Per Saldo Ungedeckt in die Deckung
02.07.2010, 15:37 UhrJetzt ist Schluss mit lustig: Allzu wilde Spekulationen an den Märkten sollen an deutschen Börsenplätzen verboten werden. Wenn das mal nicht ins Leere läuft…
Kaum im Amt vereidigt, wartet auf den frisch gebackenen Bundespräsidenten Wulff eine denkwürdige Aufgabe. Eines der ersten Gesetze, die durch seine Unterschrift den Weg ins Bundesgesetzblatt finden soll, ist das "Gesetz zur Vorbeugung gegen missbräuchliche Wertpapier- und Derivategeschäfte". Damit will Schwarz-Gelb verbieten, was die Finanzmärkte nach Koalitionsbekundung bedroht: Ungedeckte Leerverkäufe deutscher Aktien und Staatsanleihen sowie ungedeckte Kreditausfallversicherungen. Interessante Idee – doch wie kommt die Regierung überhaupt darauf? Fakten können es nicht gewesen sein.
Ökonomen in den USA und Europa sind sich ungewöhnlich einig: Leerverkäufe und Finanzkrise haben ungefähr so viel mit einander zu tun wie die sprichwörtlichen Störche mit dem Nachwuchs. Den Gegenbeweis wird die Regierung schlechterdings nicht antreten können, weiß doch die deutsche Finanzaufsicht BaFin noch nicht einmal, wie viele ungedeckte Leerverkäufe es überhaupt am Markt gibt. Die Finanzmarktregulierung gerät so zum Blindflug.

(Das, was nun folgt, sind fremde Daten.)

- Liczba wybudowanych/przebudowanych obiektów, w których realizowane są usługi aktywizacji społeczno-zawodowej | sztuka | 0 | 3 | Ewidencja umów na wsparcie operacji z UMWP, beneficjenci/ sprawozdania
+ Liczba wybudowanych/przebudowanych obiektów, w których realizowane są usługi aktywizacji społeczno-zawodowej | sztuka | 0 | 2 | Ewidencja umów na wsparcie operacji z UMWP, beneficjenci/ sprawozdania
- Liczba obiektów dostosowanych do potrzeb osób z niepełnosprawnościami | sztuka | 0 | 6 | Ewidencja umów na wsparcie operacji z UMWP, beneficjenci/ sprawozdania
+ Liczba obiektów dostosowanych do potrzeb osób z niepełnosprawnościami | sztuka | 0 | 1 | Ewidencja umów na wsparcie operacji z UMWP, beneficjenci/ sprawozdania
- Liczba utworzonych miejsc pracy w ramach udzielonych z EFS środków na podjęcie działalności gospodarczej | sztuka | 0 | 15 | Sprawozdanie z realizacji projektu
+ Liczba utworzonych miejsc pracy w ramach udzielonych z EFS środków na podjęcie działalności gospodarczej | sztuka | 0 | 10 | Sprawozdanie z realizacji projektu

Wer es nicht schafft, ein globales Tempolimit für die Finanzmärkte zu setzen, kommt mit Fahrverboten auf einzelnen Landstraßen nicht weiter. Die Umleitungen stehen schon bereit – und die Zahl der Unfälle wird damit ebenfalls nicht sinken. Klar ist auch, dass mit jeder Umleitung nicht nur vermeintlich "böses Spekulantenkapital" einen Bogen um die Sperrzone machen wird, sondern auch eben solches Kapital, das eine gesunde Volkswirtschaft dringend braucht.

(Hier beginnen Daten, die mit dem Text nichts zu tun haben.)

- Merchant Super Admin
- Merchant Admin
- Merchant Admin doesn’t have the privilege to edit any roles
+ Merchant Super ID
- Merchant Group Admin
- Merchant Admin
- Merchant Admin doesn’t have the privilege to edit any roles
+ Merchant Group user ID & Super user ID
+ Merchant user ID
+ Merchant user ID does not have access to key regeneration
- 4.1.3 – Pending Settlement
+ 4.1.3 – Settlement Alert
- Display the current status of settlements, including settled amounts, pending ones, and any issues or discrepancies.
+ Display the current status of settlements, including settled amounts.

Wenn es bei dem Verbot also nicht um effektive Regulierung geht, worum dann? Es ist der politische Kampf gegen die eigene Machtlosigkeit - dabei ist es genau diese Machtlosigkeit, die dadurch mehr als offenkundig wird. Weil auf internationaler Ebene keine Ergebnisse zur Zügelung der Märkte möglich sind, wollen die Bundespolitiker zumindest vor ihrer eigenen Türe kehren. In der Grundschule hätte es dafür ein Fleißbienchen gegeben. In der wirtschaftspolitischen Prüfung sind sie damit jedoch durchgefallen.